* [What you will do]: Make an exact copy of every entry, leaving the pictures out.

* [Records to use]:
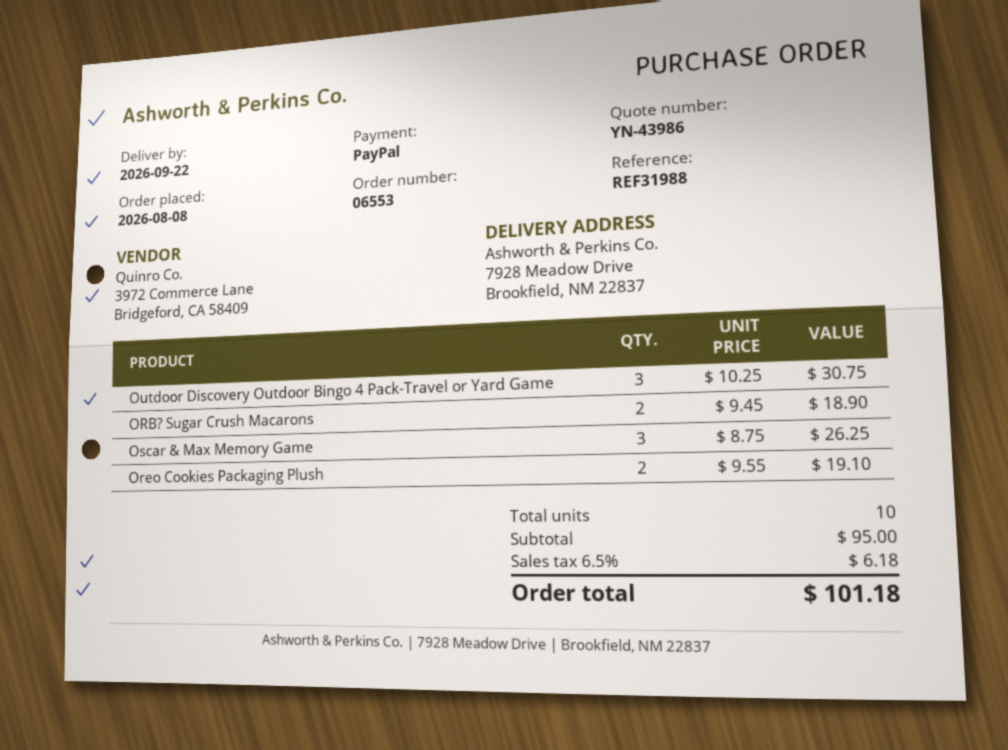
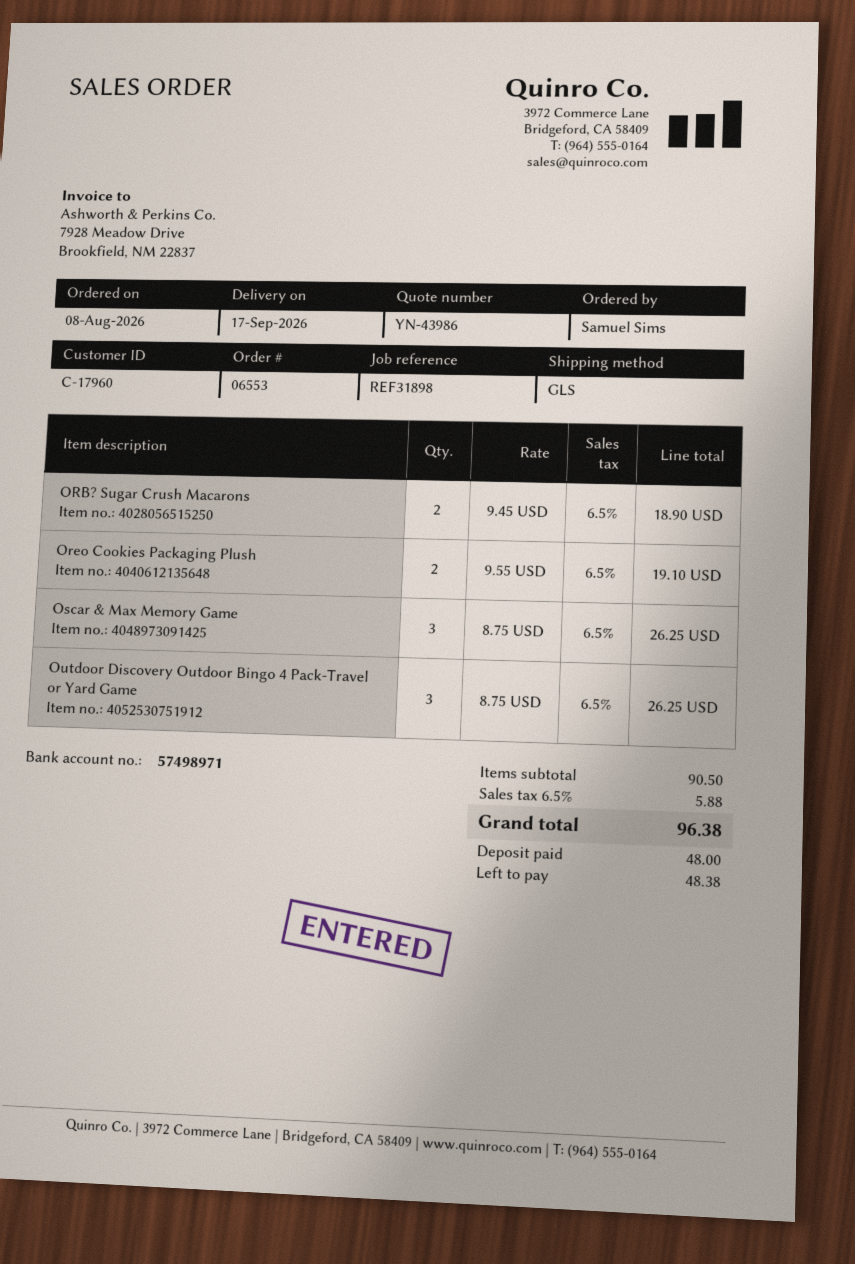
delivery date: 2026-09-22 -> 2026-09-17
reference: REF31988 -> REF31898
Outdoor Discovery Outdoor Bingo 4 Pack-Travel or Yard Game: 3 x 10.25 = 30.75 -> 3 x 8.75 = 26.25
subtotal: 95.00 -> 90.50
tax: 6.5% = 6.18 -> 6.5% = 5.88
total: 101.18 -> 96.38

* [Completed task]:
delivery date: 2026-09-22 -> 2026-09-17
reference: REF31988 -> REF31898
Outdoor Discovery Outdoor Bingo 4 Pack-Travel or Yard Game: 3 x 10.25 = 30.75 -> 3 x 8.75 = 26.25
subtotal: 95.00 -> 90.50
tax: 6.5% = 6.18 -> 6.5% = 5.88
total: 101.18 -> 96.38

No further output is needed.